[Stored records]

»»

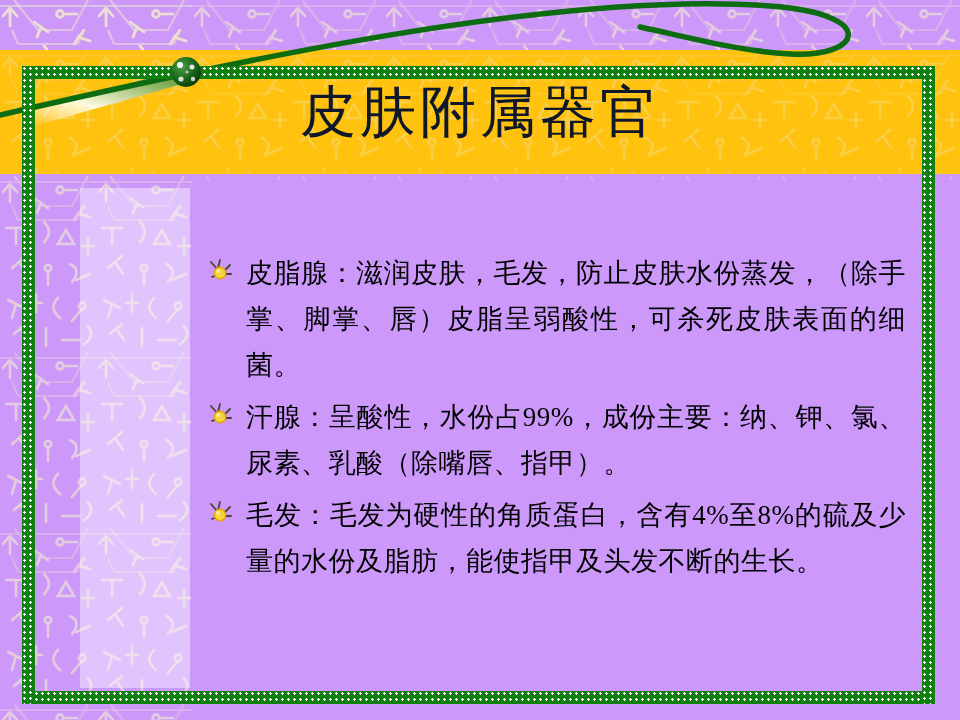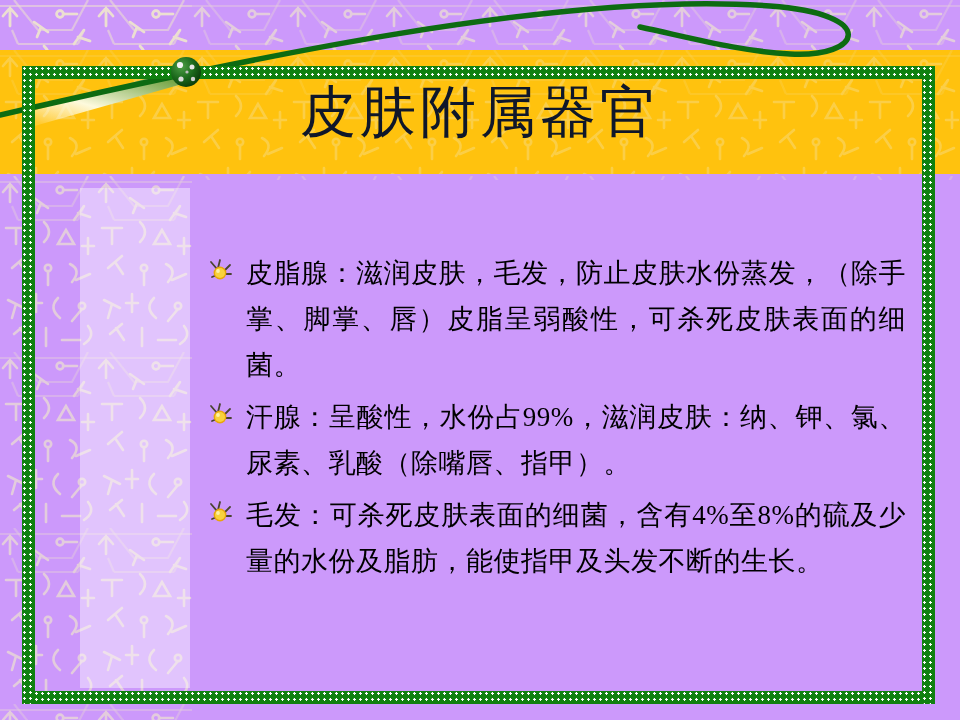--- a/index.html
+++ b/index.html
@@ -219,34 +219,34 @@
           <path d="M14 3 L12 11"></path>
             <path d="M5 5 L11 12"></path>
             <path d="M24 8 L19 13"></path>
           <path d="M25 17 L20 17"></path>
             <path d="M6 20 L11 18"></path>
         </g>
         <circle cx="14" cy="16" r="6.4" fill="#e8a50b"></circle>
         <circle cx="14" cy="16" r="5" fill="#f8d23c"></circle>
         <circle cx="12" cy="14" r="1.9" fill="#fdf0a6"></circle>
       </svg>
-      <span class="bullet-text">汗腺：呈酸性，水份占99%，滋润皮肤：纳、钾、氯、尿素、乳酸（除嘴唇、指甲）。</span>
+      <span class="bullet-text">汗腺：呈酸性，水份占99%，成份主要：纳、钾、氯、尿素、乳酸（除嘴唇、指甲）。</span>
     </div>
 
     <div class="bullet-row">
       <svg class="bullet-mark" viewBox="0 0 28 28" xmlns="http://www.w3.org/2000/svg">
         <g stroke="#4a4330" stroke-width="1.8" stroke-linecap="round">
           <path d="M14 3 L12 11"></path>
             <path d="M5 5 L11 12"></path>
             <path d="M24 8 L19 13"></path>
           <path d="M25 17 L20 17"></path>
             <path d="M6 20 L11 18"></path>
         </g>
         <circle cx="14" cy="16" r="6.4" fill="#e8a50b"></circle>
         <circle cx="14" cy="16" r="5" fill="#f8d23c"></circle>
         <circle cx="12" cy="14" r="1.9" fill="#fdf0a6"></circle>
       </svg>
-      <span class="bullet-text">毛发：可杀死皮肤表面的细菌，含有4%至8%的硫及少量的水份及脂肪，能使指甲及头发不断的生长。</span>
+      <span class="bullet-text">毛发：毛发为硬性的角质蛋白，含有4%至8%的硫及少量的水份及脂肪，能使指甲及头发不断的生长。</span>
     </div>
 
 
   </div>
 </div>
 
 </body></html>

««

Your instructions: Copy every record exactly as it appears, apart from any pictures.

Exercise response:
--- a/index.html
+++ b/index.html
@@ -219,34 +219,34 @@
           <path d="M14 3 L12 11"></path>
             <path d="M5 5 L11 12"></path>
             <path d="M24 8 L19 13"></path>
           <path d="M25 17 L20 17"></path>
             <path d="M6 20 L11 18"></path>
         </g>
         <circle cx="14" cy="16" r="6.4" fill="#e8a50b"></circle>
         <circle cx="14" cy="16" r="5" fill="#f8d23c"></circle>
         <circle cx="12" cy="14" r="1.9" fill="#fdf0a6"></circle>
       </svg>
-      <span class="bullet-text">汗腺：呈酸性，水份占99%，滋润皮肤：纳、钾、氯、尿素、乳酸（除嘴唇、指甲）。</span>
+      <span class="bullet-text">汗腺：呈酸性，水份占99%，成份主要：纳、钾、氯、尿素、乳酸（除嘴唇、指甲）。</span>
     </div>
 
     <div class="bullet-row">
       <svg class="bullet-mark" viewBox="0 0 28 28" xmlns="http://www.w3.org/2000/svg">
         <g stroke="#4a4330" stroke-width="1.8" stroke-linecap="round">
           <path d="M14 3 L12 11"></path>
             <path d="M5 5 L11 12"></path>
             <path d="M24 8 L19 13"></path>
           <path d="M25 17 L20 17"></path>
             <path d="M6 20 L11 18"></path>
         </g>
         <circle cx="14" cy="16" r="6.4" fill="#e8a50b"></circle>
         <circle cx="14" cy="16" r="5" fill="#f8d23c"></circle>
         <circle cx="12" cy="14" r="1.9" fill="#fdf0a6"></circle>
       </svg>
-      <span class="bullet-text">毛发：可杀死皮肤表面的细菌，含有4%至8%的硫及少量的水份及脂肪，能使指甲及头发不断的生长。</span>
+      <span class="bullet-text">毛发：毛发为硬性的角质蛋白，含有4%至8%的硫及少量的水份及脂肪，能使指甲及头发不断的生长。</span>
     </div>
 
 
   </div>
 </div>
 
 </body></html>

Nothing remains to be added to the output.